Task goal: Only the lines from the one containing "- (Note: Replace" through the last line of the data are to be written out, exactly and in full.

Provided records:
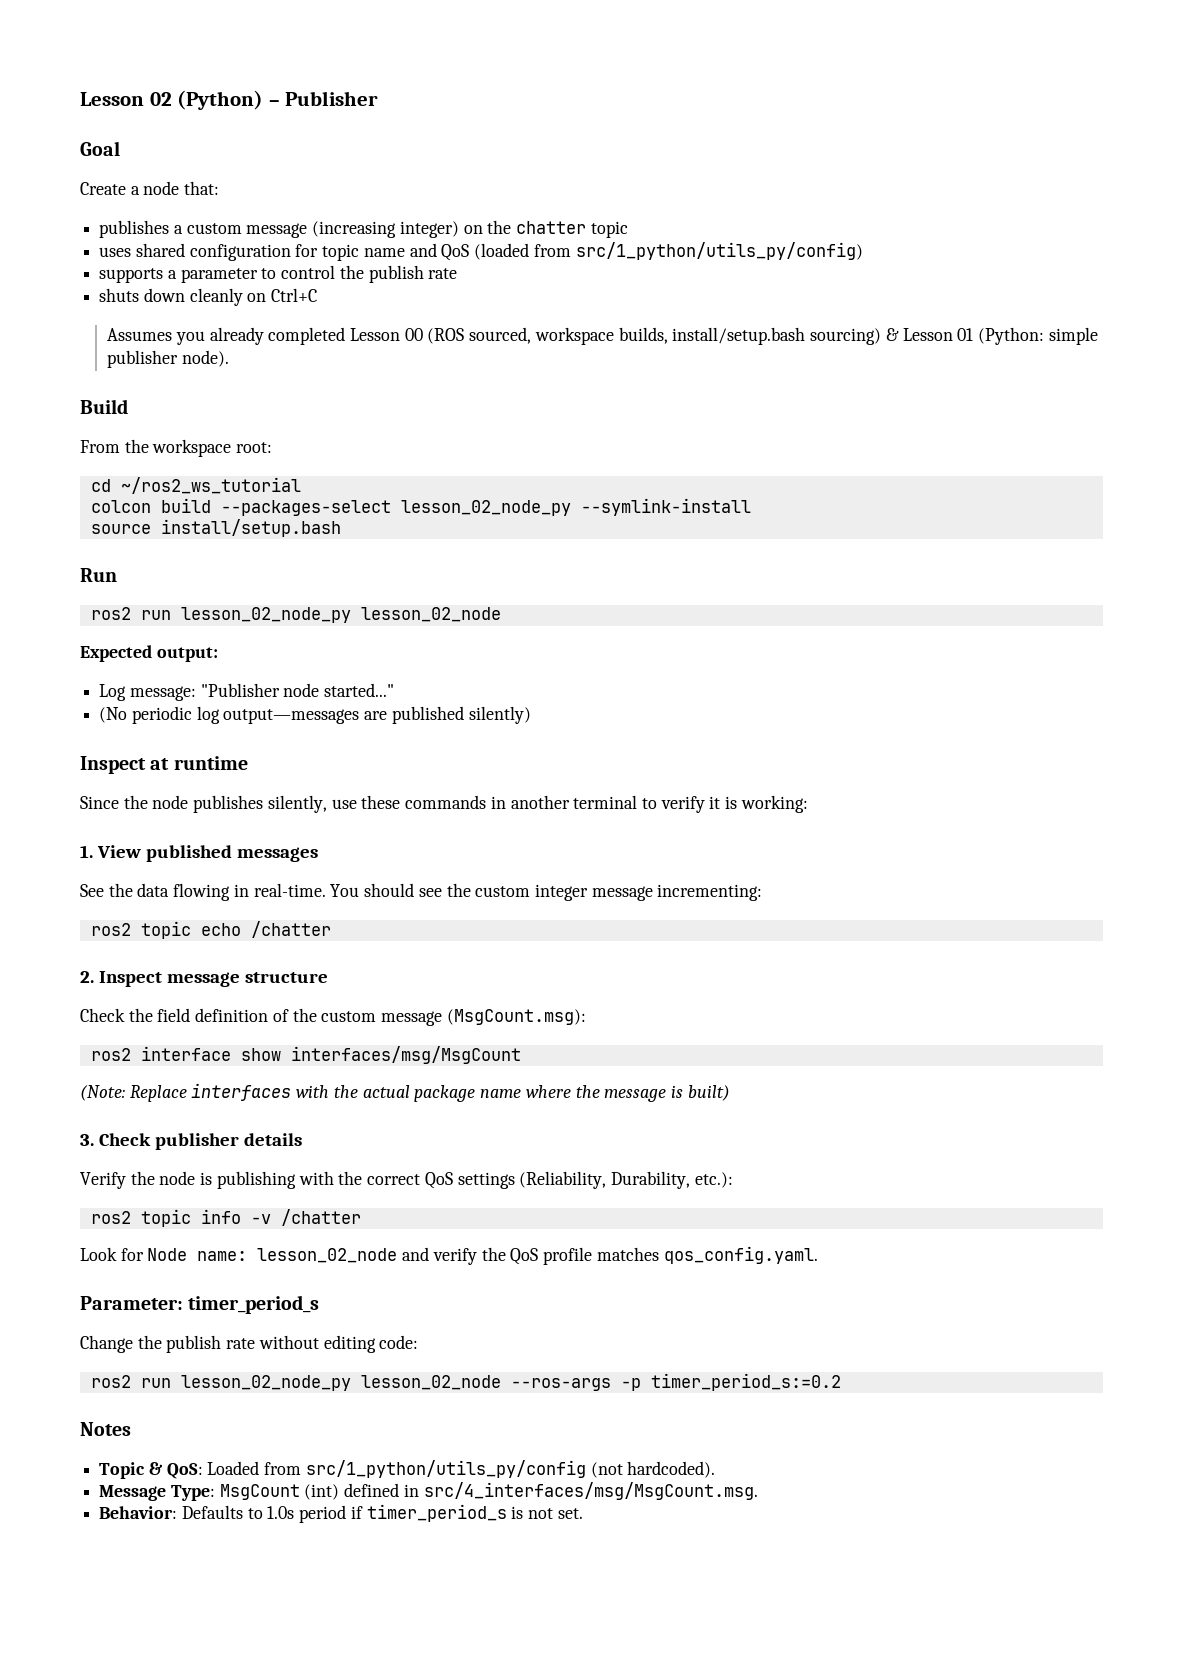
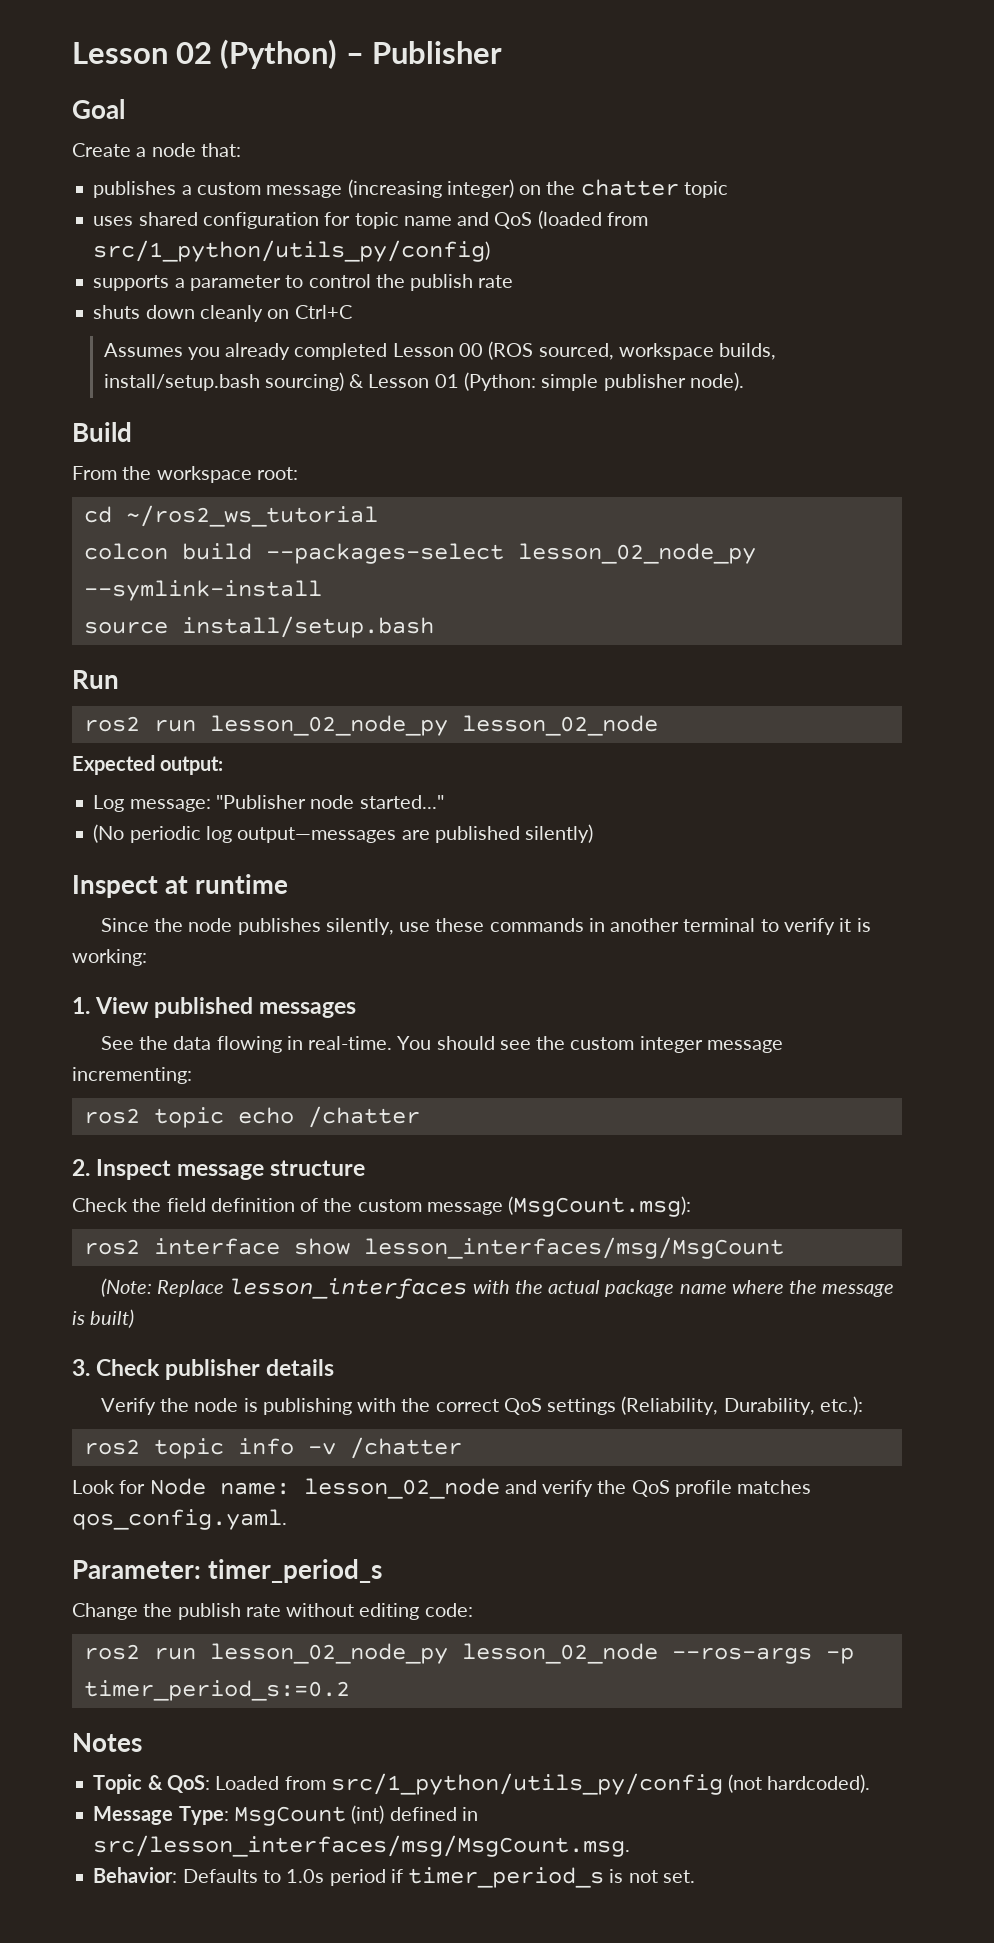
- ros2 interface show interfaces/msg/MsgCount
+ ros2 interface show lesson_interfaces/msg/MsgCount
- (Note: Replace interfaces with the actual package name where the message is built)
+ (Note: Replace lesson_interfaces with the actual package name where the message is built)
- Message Type: MsgCount (int) defined in src/4_interfaces/msg/MsgCount.msg.
+ Message Type: MsgCount (int) defined in src/lesson_interfaces/msg/MsgCount.msg.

Solution to the problem:
- (Note: Replace interfaces with the actual package name where the message is built)
+ (Note: Replace lesson_interfaces with the actual package name where the message is built)
- Message Type: MsgCount (int) defined in src/4_interfaces/msg/MsgCount.msg.
+ Message Type: MsgCount (int) defined in src/lesson_interfaces/msg/MsgCount.msg.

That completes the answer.